Обратно я иду сам. Переходим мостик. На берегу подходим к нашему знакомому, Григорию Максимычу, высокому пожилому дяденьке в очках и шляпе. Он рыбачит спиннингом на тюколку (кораблик), и у него сидят в бидоне пойманные голавли. Я хочу подержать его в руке и через бабушку спрашиваю разрешения. Мне разрешают. Григорий Максимыч вынимает из бидона голавлика, даёт мне и наказывает, чтоб обязательно в воде держал.
Я держу. Поначалу голавлик жалко вялый, и я ослабляю хватку. Он будто клонится на сторону, но вдруг мгновенно встаёт вертикально и, вильнув хвостиком, вырываясь, уносится, и меня снова поражает вертикальный постав рыбьего тельца.
И опять никто меня не ругает.
10
И снова вечер, кровать, и солнечное утро. На этой самой кровати я дважды испугался треска: снаружи закоротило контакт на гусаке у стены, и с резчайшим стрёкотом посыпались снопами бело-синие искры. И другой раз: лежал после обеда, и вдруг громкий и сухой треск раздался и тут же сыто перешёл в рокоток – наш хозяин дядя Паша завёл пускачом трактор-колёсник.
Кровать однажды куда-то унесли, и я остался без логова. Бабушка, не моргнув глазом, сшила матрасовку, а потом взяла серп, и мы пошли за заборы в низинку жать траву. Бабушка жала осоку, рассказывала о старинной силе серпа и объясняла, как не порезаться осокой. Покос собрала в мешок, высушила возле дома и набила им матрас. Потом мы сходили в лес и притащили сухих ёлок на жерди, из которых она сделала козлы. Пилила ножовкой, коленом сквозь платье придавив жердину, колотила молотком гвоздь… Он трудно шёл в насквозь сучкастую ёлку. Натянула на козлы мешковину, прошила мешочной иглой. Постелила простынь, положила подушку и сказала: «Вот тебе кровать!»
Сладко спал я в этой холстинной зыбке в запахе сена!
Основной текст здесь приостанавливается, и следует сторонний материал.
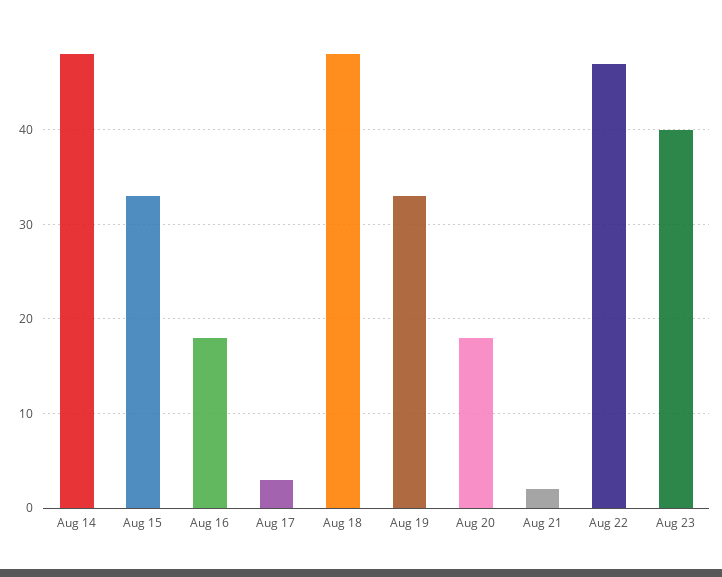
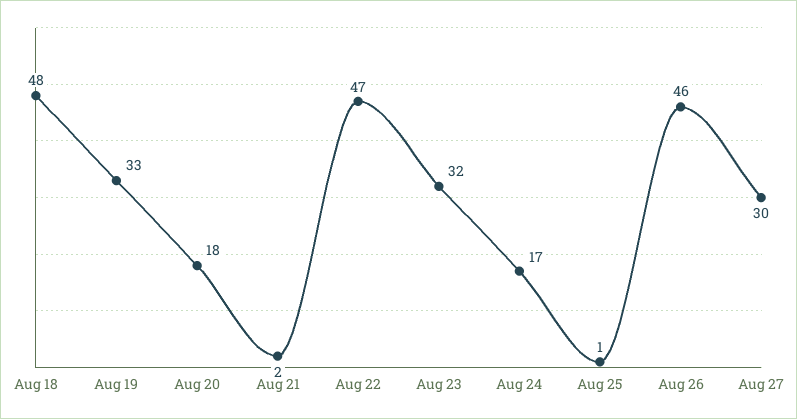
Aug 14: 48 -> none
Aug 15: 33 -> none
Aug 16: 18 -> none
Aug 17: 3 -> none
Aug 23: 40 -> 32
Aug 24: none -> 17
Aug 25: none -> 1
Aug 26: none -> 46
Aug 27: none -> 30

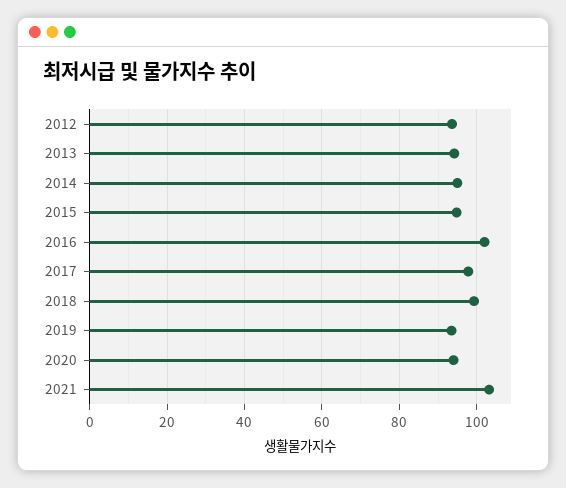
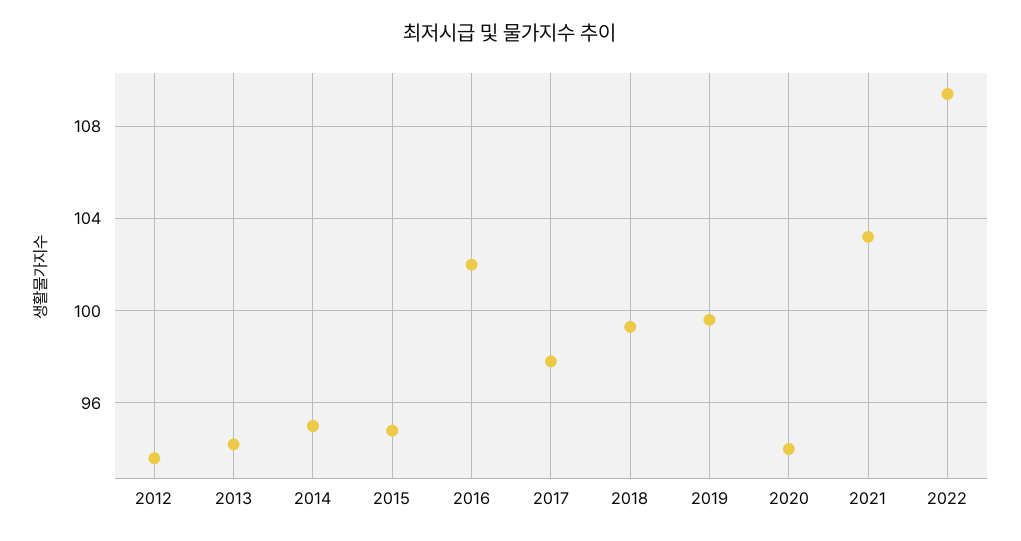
2019: 94 -> 99.5
2022: none -> 109.5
Под охраной нешкурёной ёлки, сухой осоки… И бабушка лежала рядом на своей раскладушке и наверняка в полутьме смотрела на меня, спящего в козлах. А когда я заснул, вышла под звёзды.
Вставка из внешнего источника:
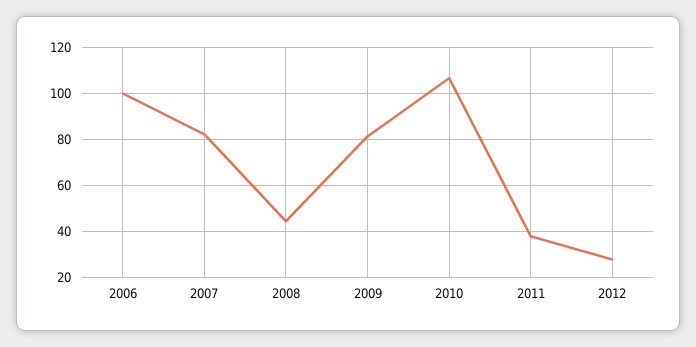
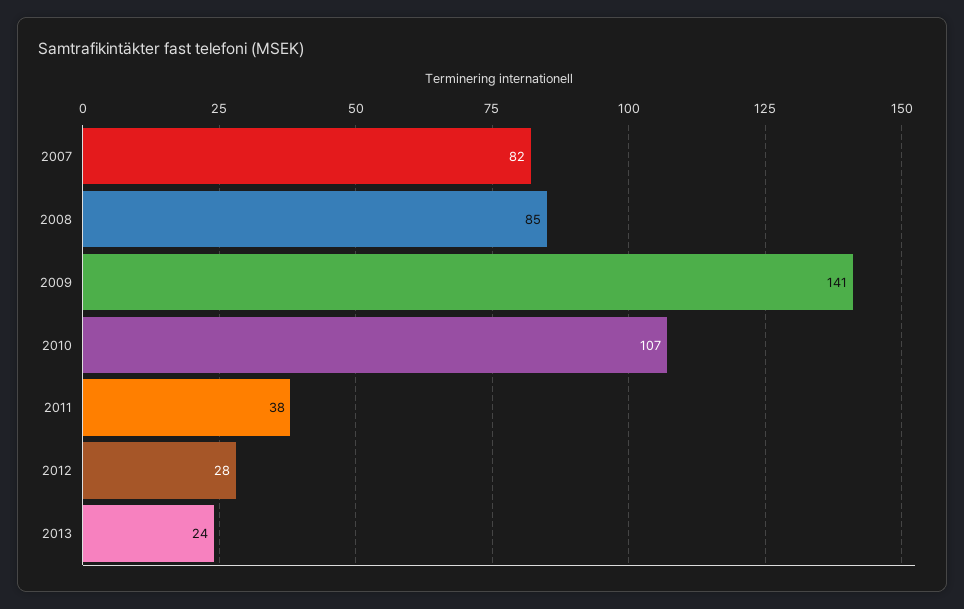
2006: 100 -> none
2008: 45 -> 85
2009: 80 -> 141
2013: none -> 24

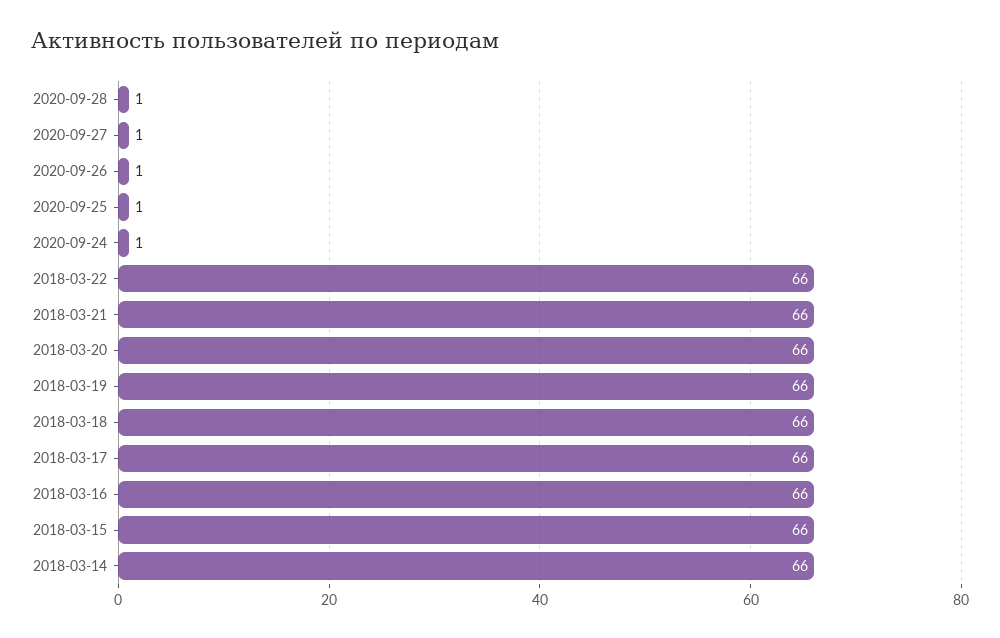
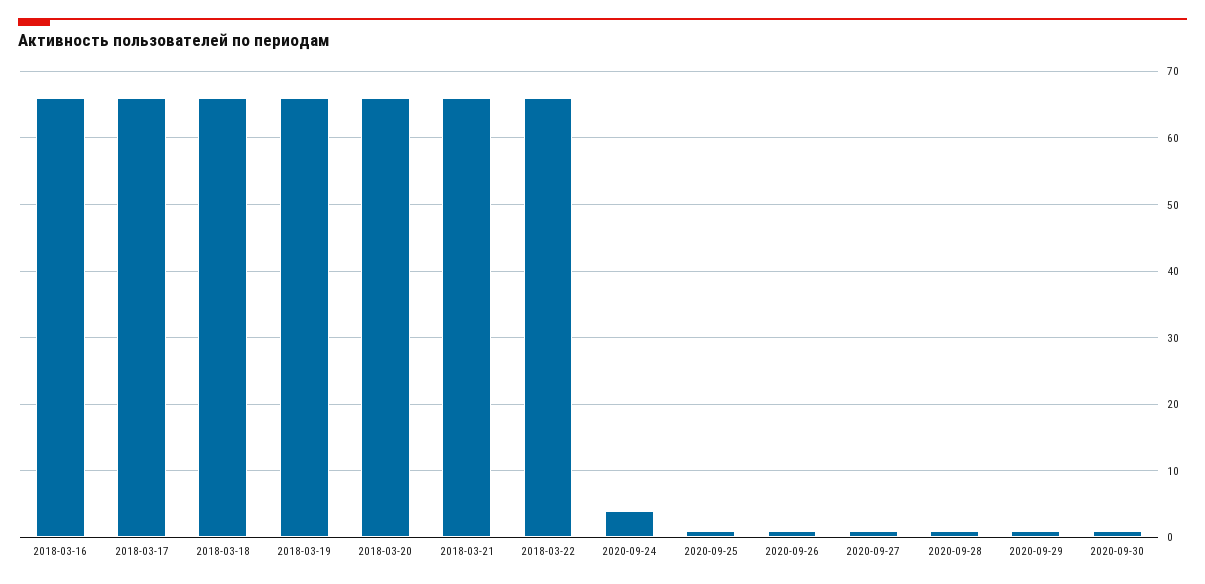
2020-09-24: 1 -> 4
2018-03-15: 66 -> none
2018-03-14: 66 -> none
2020-09-29: none -> 1
2020-09-30: none -> 1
А меня держали в ладонях высохшие ёлки, пеньковая холстина, трава, а я покачивался во сне, ворочался, и поскрипывали не то козлы, не то мостки, по которым бабушка несла меня на закорках в больницу. Ярче светили зрелые летние звёзды, отражаясь в воде. Сонным табунком подошли к берегу рыбки. И голавлик, которого я выпустил, тоже стоял средь русалочьих прядок.
11
Бабушка оставалась бабушкой, а дружбы мои с ребятишками шли своим чередом. Неспешно и природно перетекали мы из одного куска деревни в другой. То дружу с бельскими ребятишками в нижнем конце. Там навесик на песке, и мы сыпем песок в бутылки, а самый старший мальчишка отлично разбирается, где из-под водки бутылка, где из-под «солнцедара». Ребячьих имён я не запомнил, высыпались они из памяти во время беготни. Но был там точно Андрей, потому что старший бельский кричал:
Андрей-воробей,
Не гоняй голубей,
Не клюй песок,
Не марай носок!
Я не совсем понимал, про какой носок, и думал, что про тот, что на ноге.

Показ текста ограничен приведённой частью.